Pusat komersial dan pengembangan seluas 2.600 meter persegi tersebut memungkinkan Givaudan untuk melayani klien, mulai dari produk makanan, minuman, wewangian, perawatan tubuh, perawatan rumah dan perawatan kain.

Chief Executive Officer Givaudan, Gilles Andrier mengatakan kehadirannya di Jakarta merupakan bagian dari strategi untuk berinvestasi di pasar dengan pertumbuhan yang tinggi pada tahun 2020.

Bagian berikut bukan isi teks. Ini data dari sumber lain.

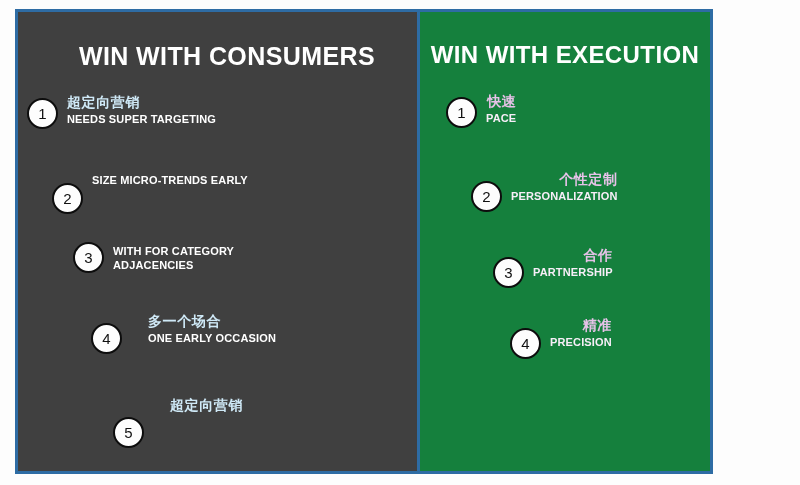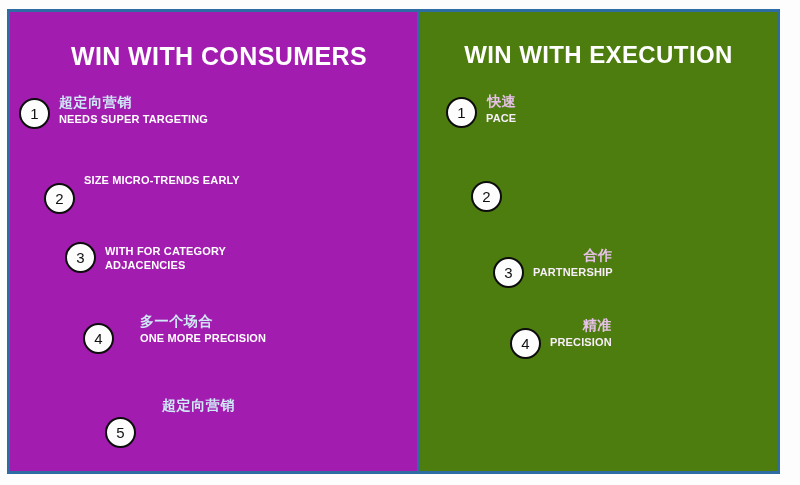"WIN WITH CONSUMERS" #panel-consumers { background: #a21caf -> #404040; left: 7px -> 15px }
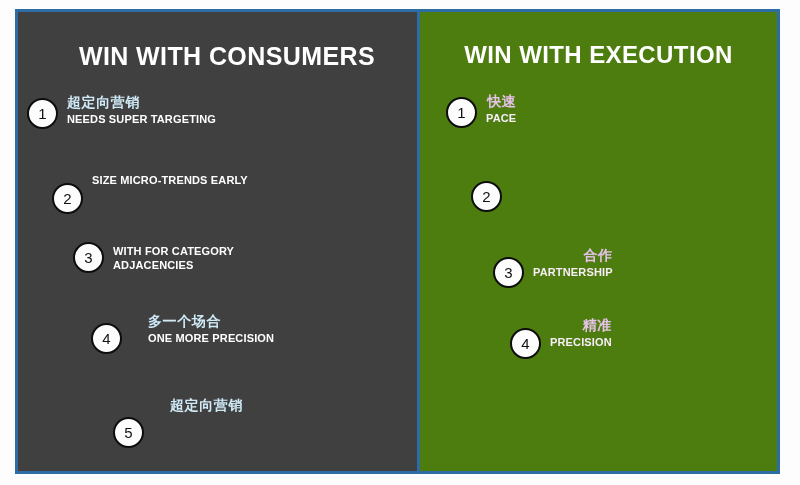"WIN WITH EXECUTION" #panel-execution { background: #4d7c0f -> #15803d; width: 363px -> 296px }
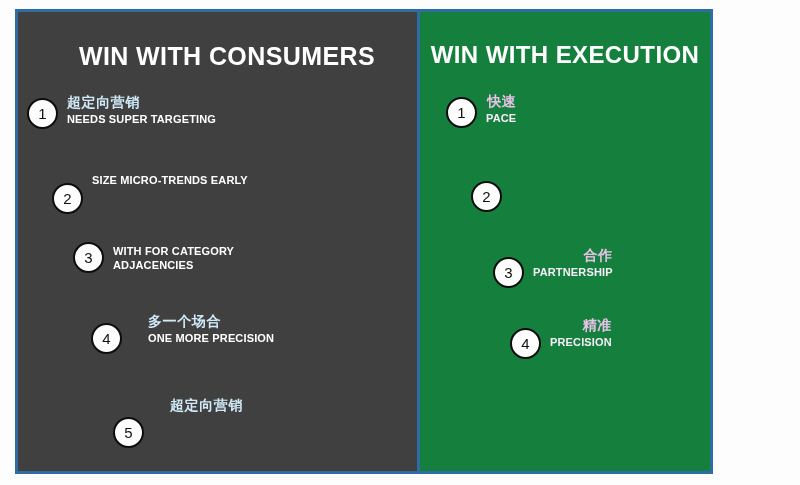"个性定制" div.labels { html: none -> <div> <div>个性定制</div> <div>PERSONALIZATION</div> </div> }
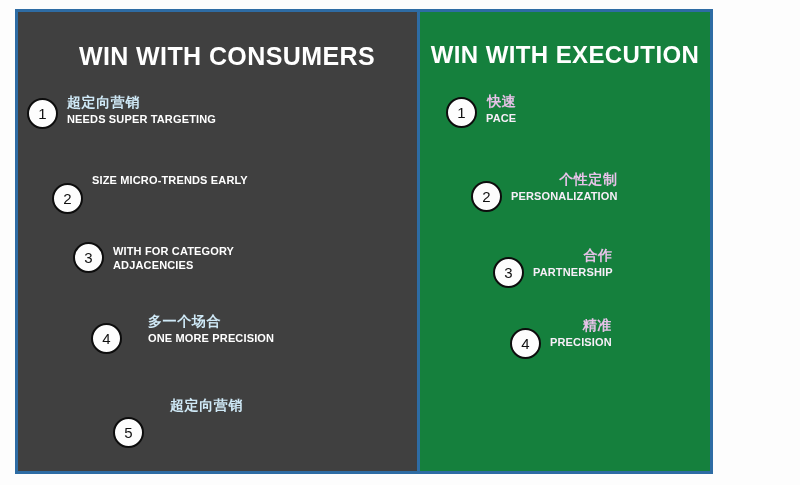"ONE MORE PRECISION" div.en { text: MORE PRECISION -> EARLY OCCASION }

“Hal ini memungkinkan kami untuk membangun kemitraan yang lebih erat dengan konsumen kami, menawarkan kolaborasi yang lebih kuat dalam pengembangan konsep rasa dan wewangian, serta merespon lebih cepat kebutuhan pasar Indonesia,” kata dia.

Givaudan telah hadir di Indonesia sejak tahun 1993 dan telah melakukan investasi secara signifikan pada sumber daya manusia dan fasilitas di negara ini. Selain pusat komersial dan pengembangan yang baru di Jakarta, perusahaan juga memproduksi bahan baku perisa dan wewangian dalam bentuk cairan, bubuk, spray, dan essens di Cimanggis, Depok, Jawa Barat. Perusahaan mempekerjakan sekitar 300 karyawan di Indonesia.